Cathy Roheim, from the University of Idaho said that sustainability might not be the most important thing on a consumers list, price, quality and safety are all up at the top. But it is becoming more and more important to consumers, she said.

Studies since the 1990's across the EU, US and Japan have shown that a significant proportion of consumers choose to purchase eco-seafood, or are willing to pay a premium for eco-labelled seafood.

However, this was only the case, Professor Roheim said, if the consumer already had some knowledge of the issues, or if information was provided for the eco-labelled seafood.

Adriaan Kole, from the University of Wageninen, has conducted similar studies, looking at whether consumers are willing to pay for sustainable seafood. He concluded that yes, consumers are willing to pay more, but that images and information were crucial to success.

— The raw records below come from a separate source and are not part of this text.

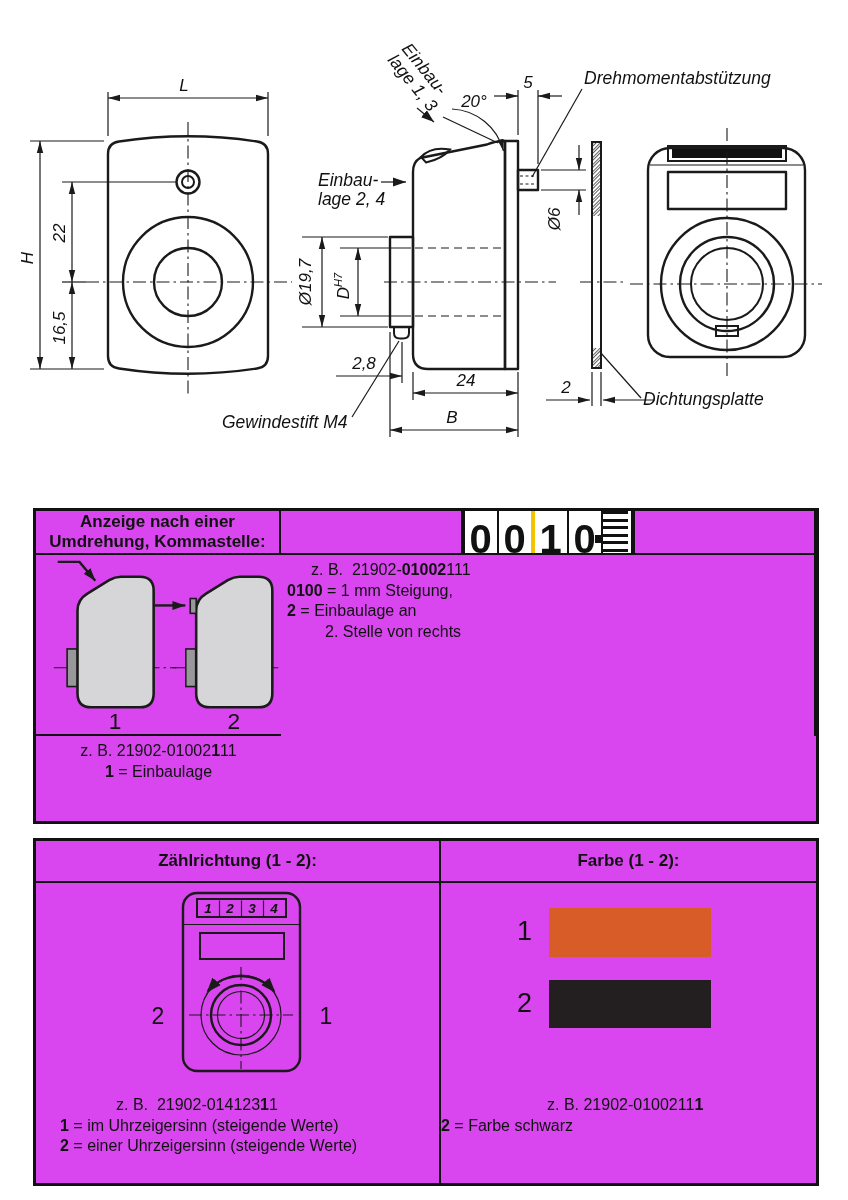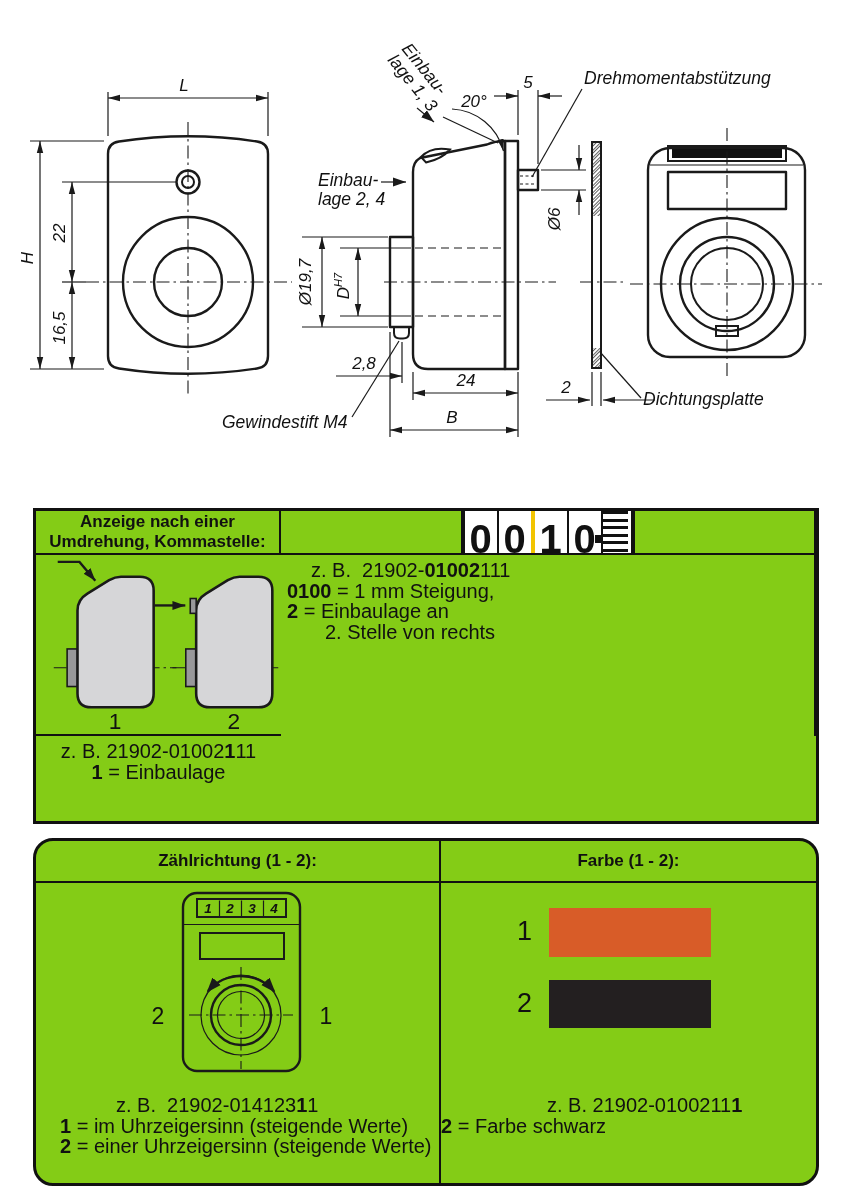--- a/index.html
+++ b/index.html
@@ -12,32 +12,32 @@
   svg .cl{fill:none;stroke:#1a1a1a;stroke-width:1.1;stroke-dasharray:13 4 2.5 4;}
   svg .dsh{fill:none;stroke:#1a1a1a;stroke-width:1.2;stroke-dasharray:8 5;}
   svg .dimtxt{font:italic 17px "Liberation Sans",sans-serif;fill:#111;}
   svg .lbltxt{font:italic 17.5px "Liberation Sans",sans-serif;fill:#111;}
   svg .numtxt{font:23px "Liberation Sans",sans-serif;fill:#111;}
   svg .minidig{font:italic 700 13.5px "Liberation Sans",sans-serif;fill:#111;}
   svg .grayshape{fill:#d6d6d8;stroke:#1a1a1a;stroke-width:2.6;stroke-linejoin:round;}
   svg .darktab{fill:#98989a;stroke:#1a1a1a;stroke-width:1.6;}
   svg .boldarrow{fill:none;stroke:#1a1a1a;stroke-width:2.4;}
   .drawing{position:absolute;left:0;top:0;}
-  .tbl{position:absolute;border:3px solid #111;display:grid;background:#84cc16;}
+  .tbl{position:absolute;border:3px solid #111;display:grid;background:#d946ef;}
   .tbl-options{left:33px;top:508px;width:780px;height:310px;
                grid-template-columns:245px 1fr;grid-template-rows:44px 181px 1fr;}
   .tbl-bottom{left:33px;top:838px;width:780px;height:342px;
-              grid-template-columns:405px 1fr;grid-template-rows:42px 1fr;border-radius:20px;}
+              grid-template-columns:405px 1fr;grid-template-rows:42px 1fr;}
   .cell{position:relative;overflow:hidden;}
   .br{border-right:2.5px solid #111;}
   .bb{border-bottom:2.5px solid #111;}
   .hdr{display:flex;flex-direction:column;align-items:center;justify-content:center;
        font-weight:700;font-size:17px;line-height:1.15;text-align:center;}
   .bodycell{display:flex;align-items:center;justify-content:center;}
-  .fl{font-size:20px;line-height:20.5px;white-space:pre;}
+  .fl{font-size:16px;line-height:20.5px;white-space:pre;}
   .fl b{font-weight:700;}
   .footpad{padding-top:5px;}
   .centered{text-align:center;}
   
   .counter{width:166px;height:62px;border:4px solid #111;background:#fff;
            display:flex;align-items:stretch;margin-top:14px;}
   .cdigit{width:32px;display:flex;align-items:center;justify-content:center;
           font:700 40px/1 "Liberation Sans",sans-serif;border-right:2px solid #111;}
   .cdigit.nr{border-right:0;}
   .ybar{width:4px;}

Increasing Consumer Awareness

A number of suggestions were raised from the floor during the debate. It was agreed that more needs to be done to educate consumers about sustainably sourced seafood. However, many believed it was hard to change consumer mindsets, and that instead we should focus efforts on educating younger generations in schools.

Professor Roheim said that trust is an important issue. Who tells the message plays a major role in consumer trust. An example she gave was that in the US, consumers generally prefer receiving information from environmental groups, whereas in Japan consumers prefer to put their trust in scientists.

One delegate said that eco-labels shouldn't be in place at all, and it was due to government policy failures that industry and retailers had to step in and assure consumers of sustainable seafood.

Another point raised from the floor suggested that more pressure be put on consumers to choose sustainable seafood. Although it was not said what these pressures or incentives might be, Melissa Pritchard from Client Earth said that this was a risky strategy.

"By increasing the pressure on consumers there is a risk of putting them off fish altogether, and pushing them towards buying other competitive and cheap proteins."

She said it was a common mistake for retailers and industry to only focus on sustainability. Instead we should sell sustainable seafood as a package, incorporating health and cost benefits, she concluded.